Although the complaints characterize the defendant hospitals’ participation in wage, salary and benefits surveys as anticompetitive, the federal antitrust enforcement agencies and courts have traditionally viewed the exchange of information regarding wages, salaries or benefits among competitors as pro-competitive. See United States v. United States Gypsum Co., 438 U.S. 422, 441 n.16 (1978); United States v. Citizens & Southern National Bank, 422 U.S. 86, 113 (1975); In re Baby Food Antitrust Litigation, 166 F.3d 112, 125 (3rd Cir. 1999). In the Statement of Department of Justice and Federal Trade Commission Enforcement Policy on Provider Participation in Exchanges of Price and Cost Information published in August of 1996, the Federal Trade Commission and Antitrust Division of the U.S. Department of Justice specifically approve—that is, create an "antitrust safety zone" for—hospital participation in wage, salary and benefits surveys as long as: (i) the survey is managed by a third-party (e.g., a purchaser, government agency, health care consultant, academic institution, or trade association); (ii) the information provided by survey participants is based on data more than three months old; and (iii) at least five providers report data upon which each disseminated statistic is based, no individual provider’s data represents more than 25 percent on a weighted basis of that statistic, and any information disseminated is sufficiently aggregated such that it would not allow recipients to identify the prices charged or compensation paid by any particular provider.

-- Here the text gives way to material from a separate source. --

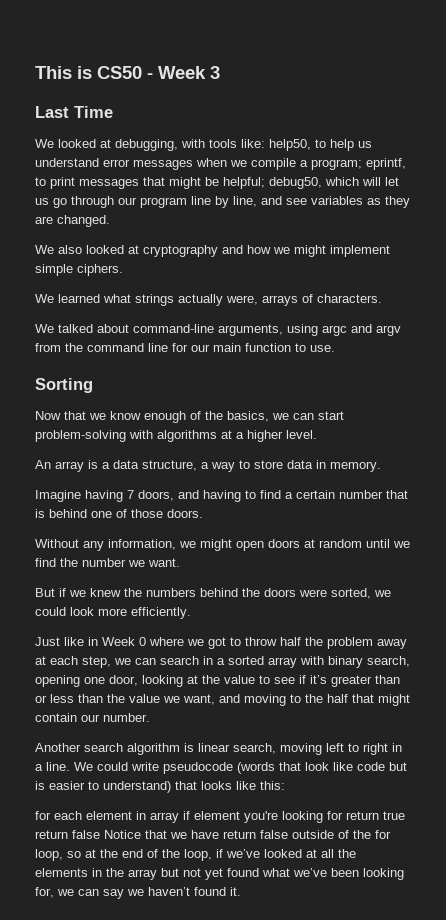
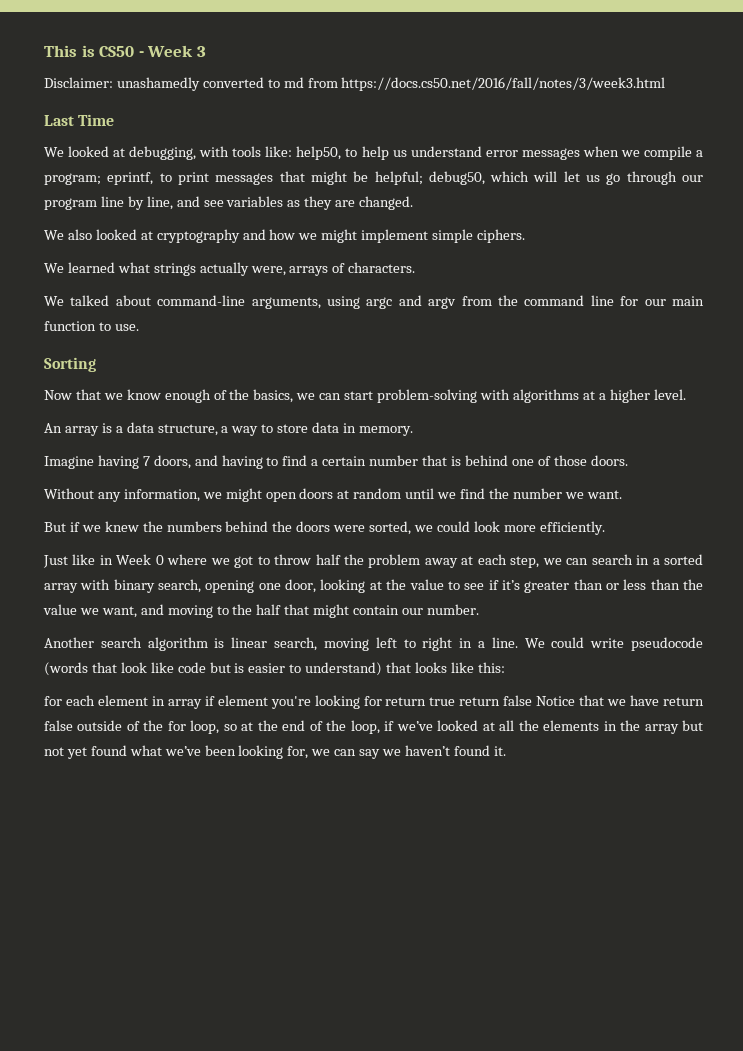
(220, 72) none -> [44,77,666,91] // Disclaimer: unashamedly converted to md from https://docs.cs50.net/2016/fall/notes/3/week3.html

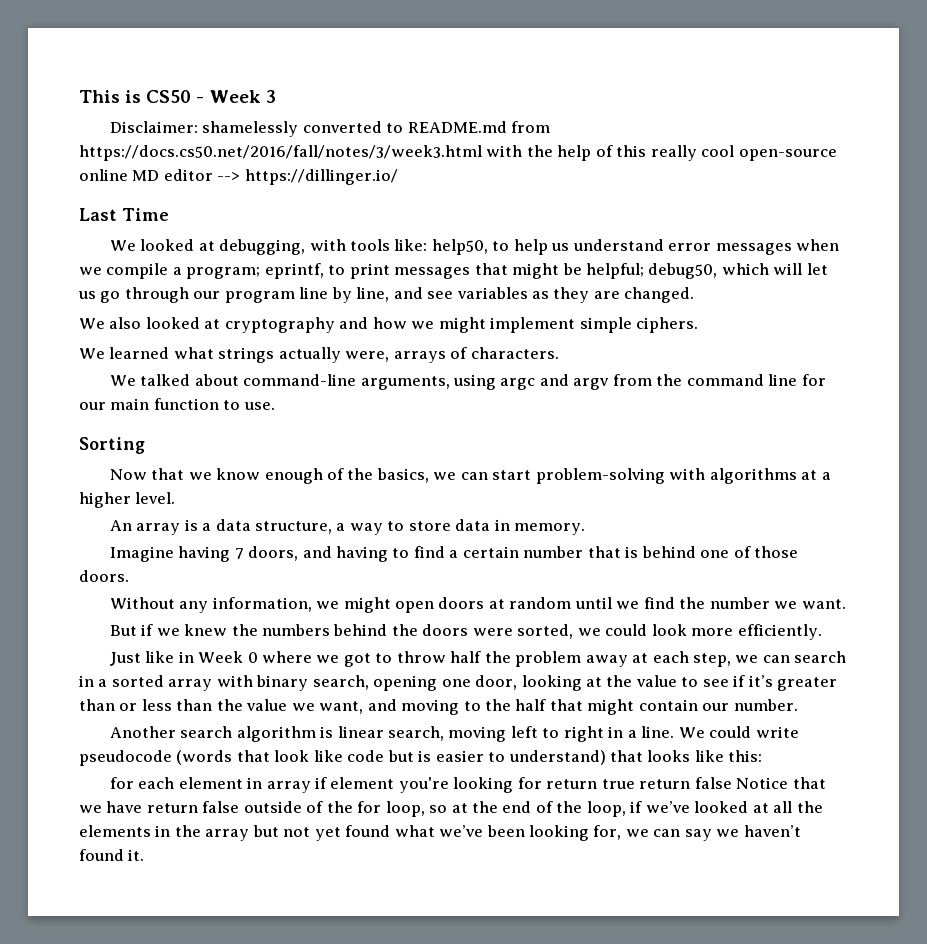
[116,77,200,91] unashamedly -> [202,121,299,137] shamelessly
[283,77,304,88] md -> [407,121,507,133] README.md
(666, 84) none -> [486,145,837,161] [79,169,398,185] with the help of this really cool open-source online MD editor --> https://dillinger.io/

The federal enforcement agencies and courts may also view participation in wage, salary and benefits surveys that fall outside the antitrust safety zone as pro-competitive. Courts generally have considered four factors when analyzing the antitrust implications of wage, salary and benefits surveys that fall outside of the safety zone: (i) the availability of information (that is, is the information public or non-public); (ii) the age or timeframe of the information (is it historical, current, or prospective); (iii) the manner in which the data is collected and disseminated (that is, is it disseminated in an aggregated fashion or transparently so that each individual survey participant’s response can be identified); and (iv) the number of participants in the information exchange.

Other Challenges and SEIU Setbacks

The nurses compensation litigation is the first major class action filed against hospitals since the charity care litigation initiated against nonprofit hospitals in June 2004. Within months of the filing of the first charity care case, plaintiffs’ attorneys filed nearly identical, or "copycat," complaints in several jurisdictions. At least one copycat nurses compensation complaint has already been filed in Illinois. Plaintiffs in Schultz v. Evanston Northwestern Healthcare, Docket No. 06cv03569 (N.D. Ill., filed June 30, 2006), have alleged claims substantially similar to those in the four earlier-filed cases. The plaintiffs in Schultz assert a claim under the Employee Retirement Income Security Act (ERISA).

SEIU representatives joined plaintiffs’ attorneys in announcing the filing of the four original complaints on June 20. SEIU’s involvement in these actions appears to be a prelude to another attempt to organize nurses in various cities. The SEIU largely failed to achieve success with the charity care litigation and has encountered other recent set-backs, including a recent award of $17.3 million in damages to Sutter Health stemming from the SEIU’s mailing of defamatory statements in postcards to consumers and the failure of the Illinois legislature to pass a bill backed by the SEIU that would have required each nonprofit hospital in Illinois to provide charity care in an amount equal to eight percent (8%) of its operating costs.